On August 8, 2008 the Danish Medicines Agency (DMA) issued a warning against the usage of any product called "Melanotan" purchased on the internet, noting that claims that imply that it has an, "effect" for protection against skin cancer, "has not been documented". The DMA further warned that Melanotan has not undergone tests for its effect and possible side effects, and is an "illegal medicinal product" that it is not licensed for usage in the EU or the USA.
The UK Medicines and Healthcare products Regulatory Agency issued a similar warning on November 17, 2008 stating that "We are warning people not to use this product. Don’t be fooled into thinking that Melanotan offers a shortcut to a safer and more even tan. The safety of these products is unknown and they are unlicensed in the UK. The side effects could be extremely serious. If you have used either of these products do not use them again and if you have any concerns you should seek advice from your doctor."
The FDA issued a warning letter to another online vendor in January 2009 selling "10 MG MT 2 [Melanotan II] -American Lab" as advertisements of the products on their website were in breach of the Federal Food, Drug, and Cosmetic Act as the site was selling "new drug" products "intended for human use".
The Irish Medicines Board (IMB) issued a precautionary safety alert on February 27, 2009 regarding the use of "the unauthorised medicine Melanotan (I and II)", sold as a powder for injection, stating that "Melanotan is not authorised in Ireland and therefore the IMB cannot guarantee the efficacy, safety or quality of this product." In its release, the IMB announced that its tests had found the presence of microbial contamination in a vial of water sold together with melanotan powder which "would expose recipients to a risk of serious infection".

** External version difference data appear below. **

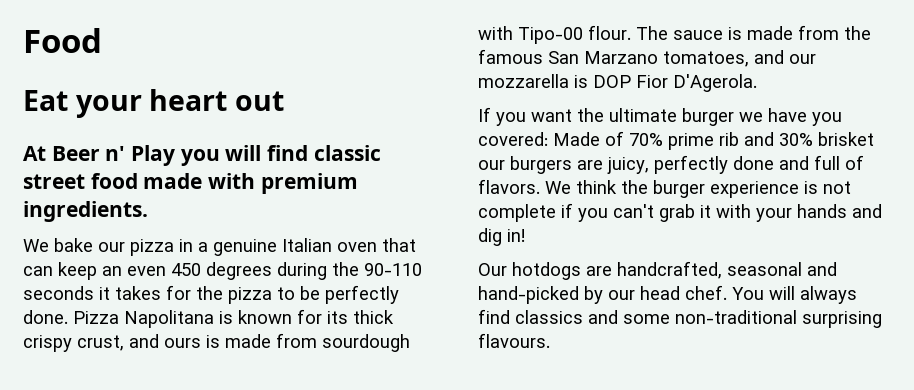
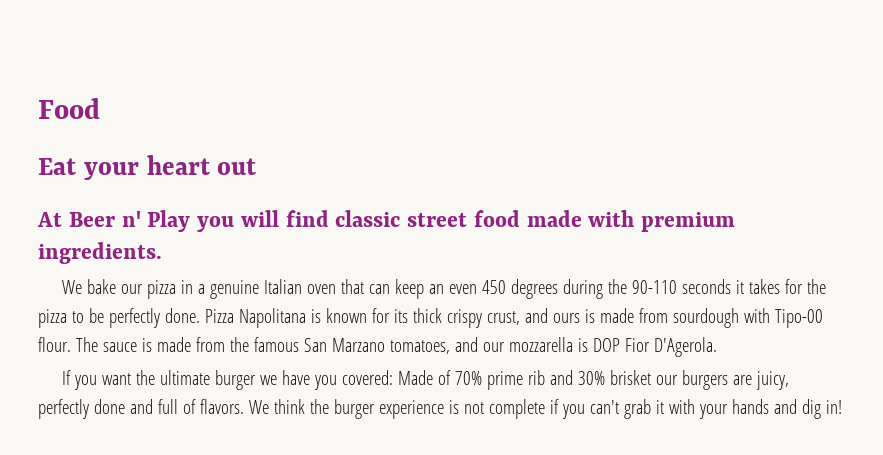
[478,261,837,280] [478,285,857,304] [478,309,882,328] [478,333,550,348] // Our hotdogs are handcrafted, seasonal and hand-picked by our head chef. You will always find classics and some non-traditional surprising flavours. -> (842, 407) none

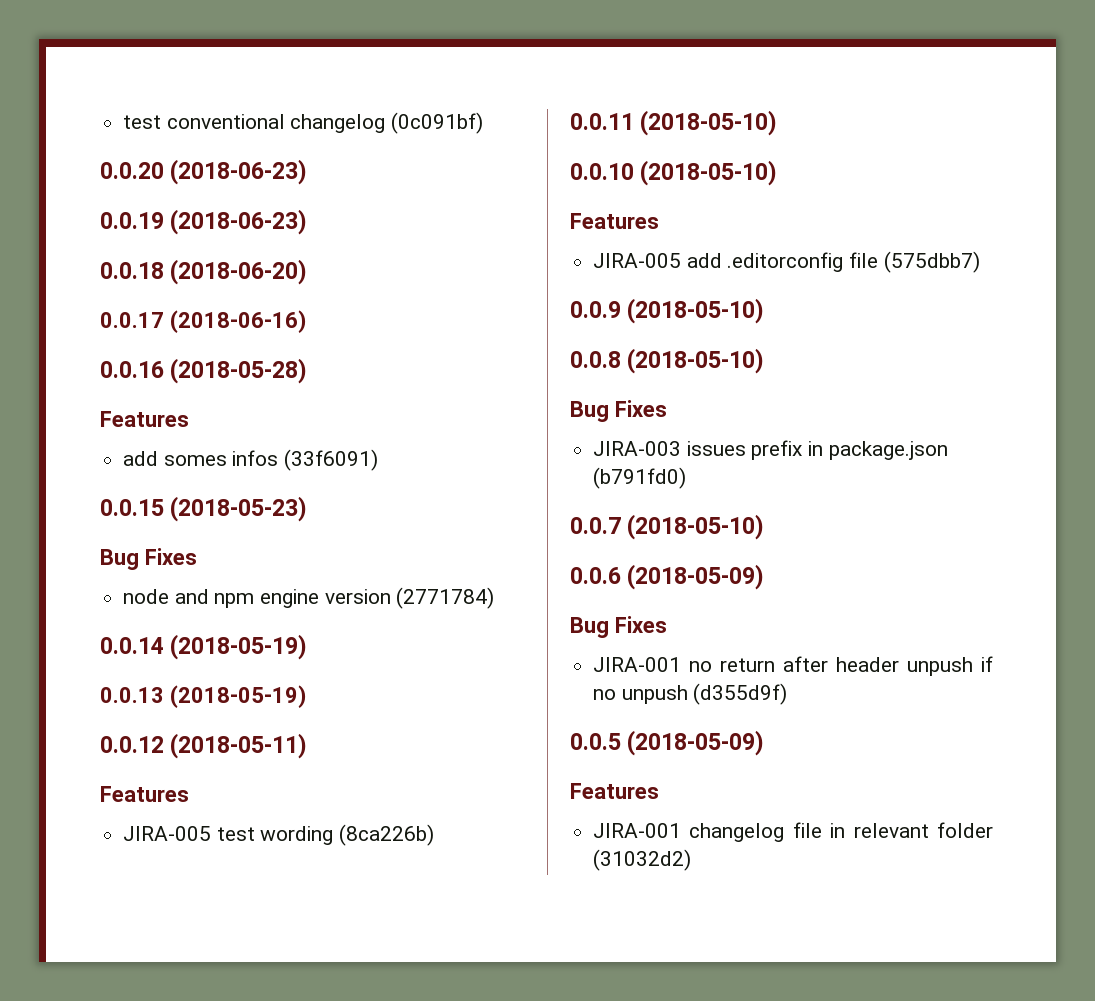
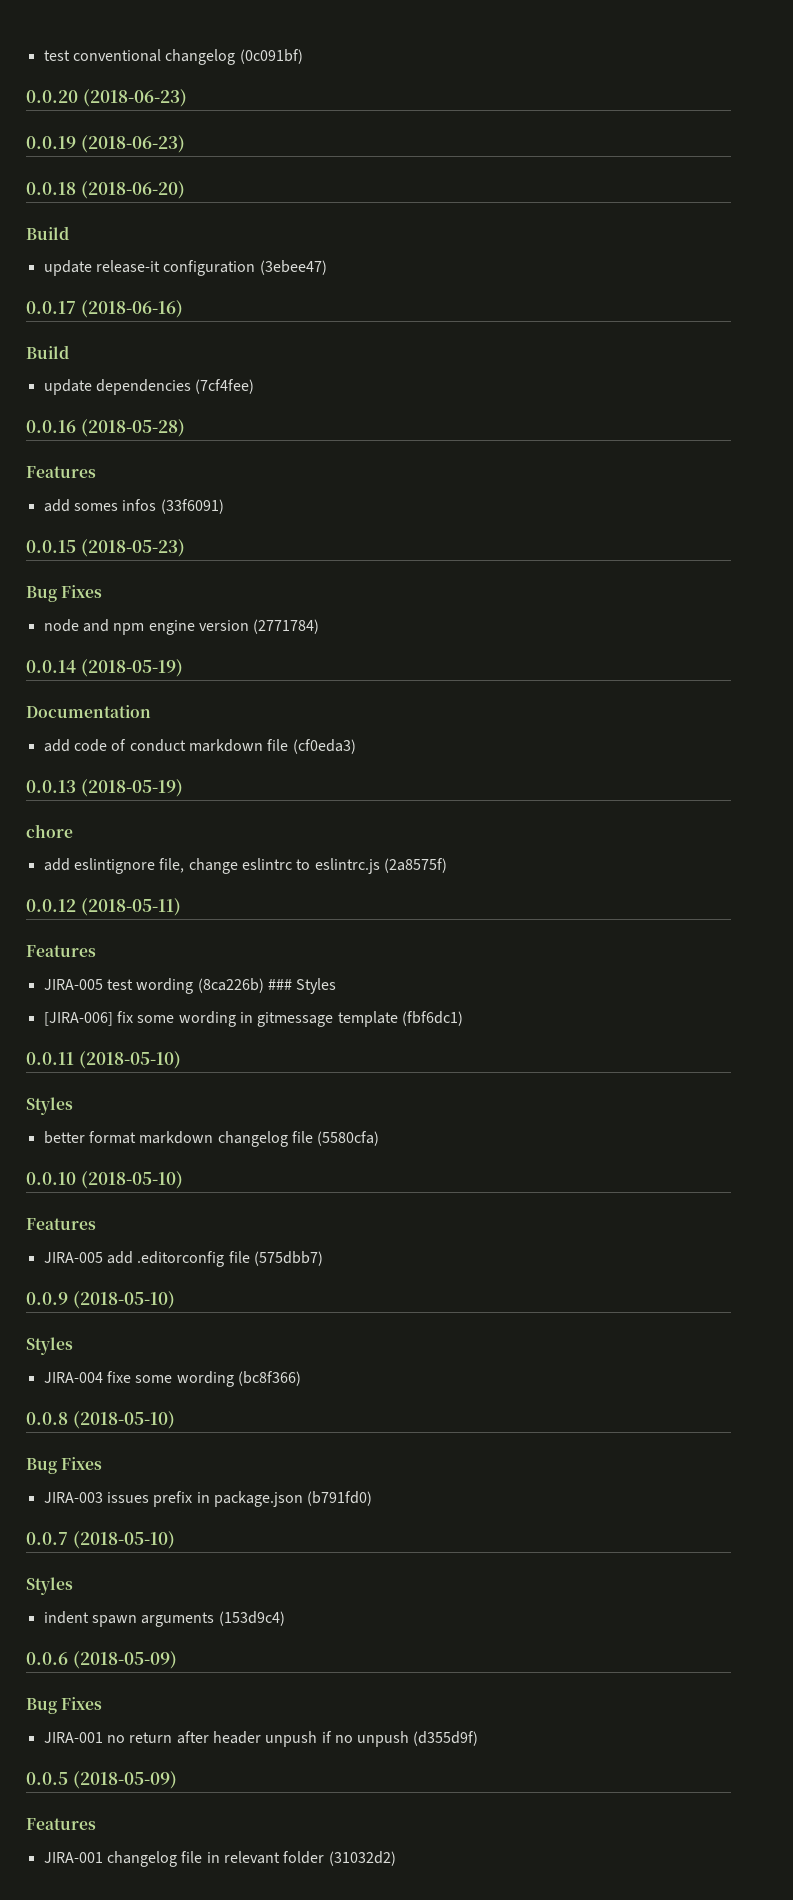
[100,310,306,333] 0.0.17 (2018-06-16) -> [26,226,69,240] [43,260,327,276] [26,300,183,318] [26,345,69,359] [43,379,255,395] Build // update release-it configuration (3ebee47) // 0.0.17 (2018-06-16) // Build // update dependencies (7cf4fee)
[100,685,306,708] 0.0.13 (2018-05-19) -> [26,705,151,718] [43,739,356,754] [26,779,183,797] [26,824,73,838] [43,858,447,874] Documentation // add code of conduct markdown file (cf0eda3) // 0.0.13 (2018-05-19) // chore // add eslintignore file, change eslintrc to eslintrc.js (2a8575f)
[570,110,778,136] // 0.0.11 (2018-05-10) -> [267,978,337,994] [43,1011,463,1027] [26,1051,181,1069] [26,1097,73,1115] [43,1131,380,1147] ### Styles // [JIRA-006] fix some wording in gitmessage template (fbf6dc1) // 0.0.11 (2018-05-10) // Styles // better format markdown changelog file (5580cfa)
(765, 311) none -> [26,1337,73,1355] [43,1371,301,1387] // Styles // JIRA-004 fixe some wording (bc8f366)
(765, 527) none -> [26,1577,73,1595] [43,1611,285,1627] // Styles // indent spawn arguments (153d9c4)

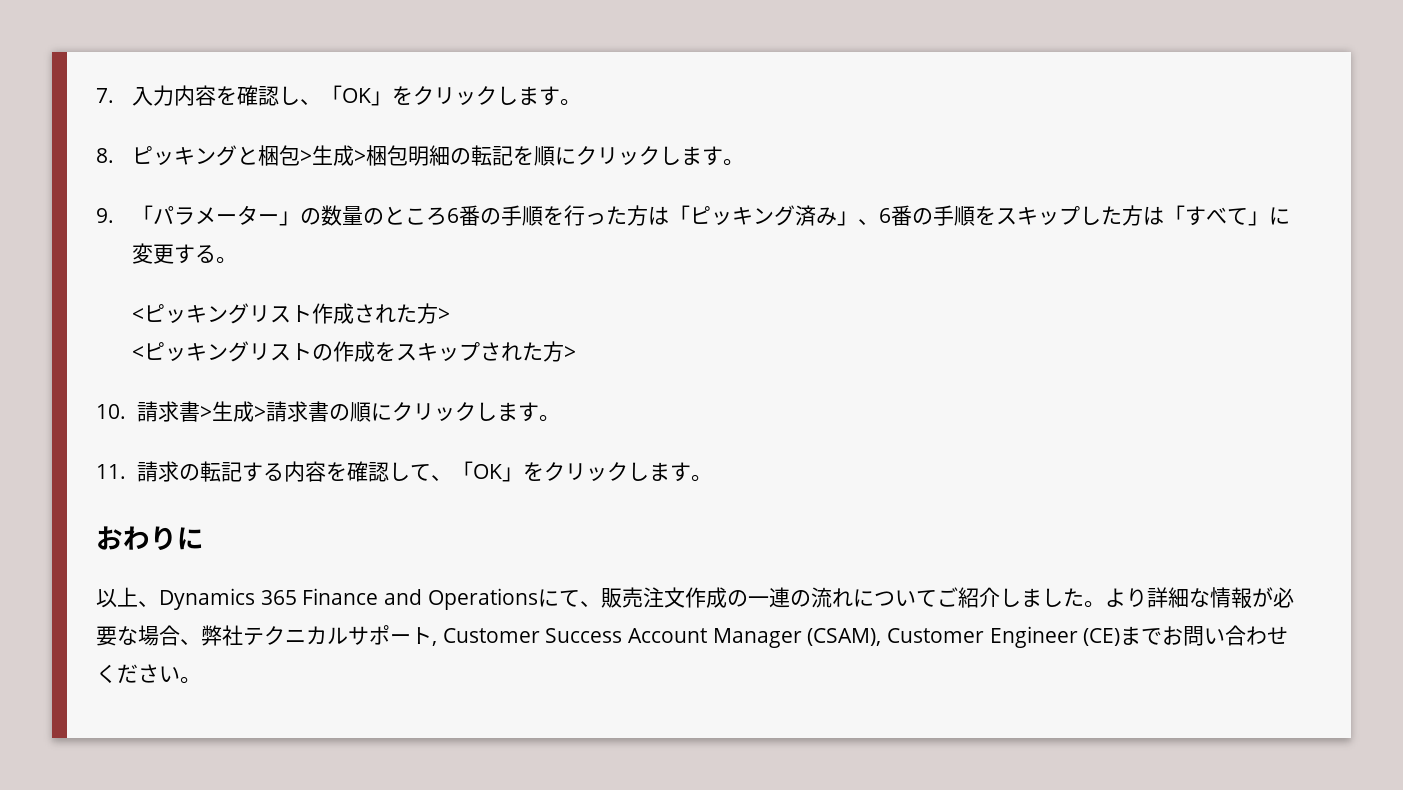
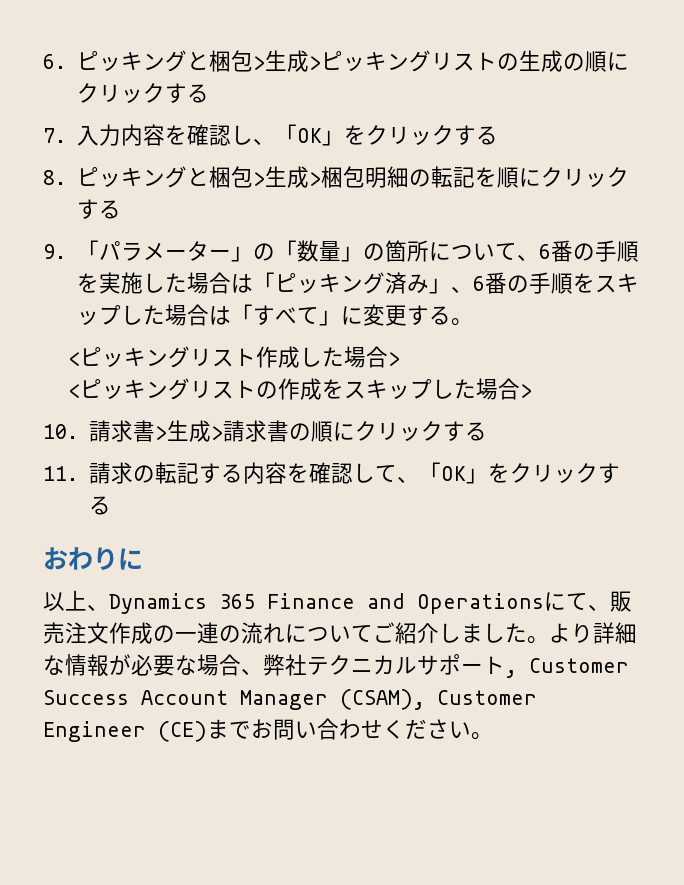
(96, 95) none -> [43,50,629,72] [76,83,209,103] 6.ピッキングと梱包>生成>ピッキングリストの生成の順にクリックする //
[496,86,581,106] します。 -> [453,125,498,145] する
[659,146,744,166] します。 -> [76,199,121,219] する
[320,205,648,226] 数量のところ6番の手順を行った方 -> [274,240,639,262] [76,272,231,294] 「数量」の箇所について、6番の手順を実施した場合
[1121,205,1143,226] 方 -> [164,304,209,326] 場合
[353,303,438,324] された方 -> [300,346,389,368] した場合
[479,341,564,362] された方 -> [432,378,521,400] した場合
[475,402,560,422] します。 -> [442,421,487,441] する
[627,462,712,482] します。 -> [597,463,620,483] [88,496,111,515] する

The Norwegian Medicines Agency has issued warnings in 2007 and 2009 about the use of "Melanotan" sold online, while a spokesman for the Australian Therapeutic Goods Administration warned consumers to be "very wary" of using it.
Palatin Technologies developed another hormone targeted towards sexual dysfunction therapy based upon melanotan II called bremelanotide (formerly PT-141). Bremelanotide is a deaminated active metabolite of melanotan II that lacks the C-terminal amide function. The drug has been undergoing clinical trials for the treatment of hypoactive sexual desire disorder and erectile dysfunction. It is intended for both men and women. Preliminary results have proven the efficacy of this drug, however development was briefly suspended due to a side effect of increased blood pressure observed in a small number of trial subjects administered the drug intranasally. On August 12, 2009, Palatin announced positive results (none of the previous heightened blood pressure effects were observed) of a phase I clinical study where trial subjects were instead administered the drug subcutaneously. As of December 2014, the subcutaneous formulation of bremelanotide is in phase III clinical trials for sexual dysfunction. In addition, Palatin is concurrently developing PL-6983 for sexual dysfunction, a related, more selective drug that has been shown to produce lower increases in blood pressure in animal models relative to bremelanotide.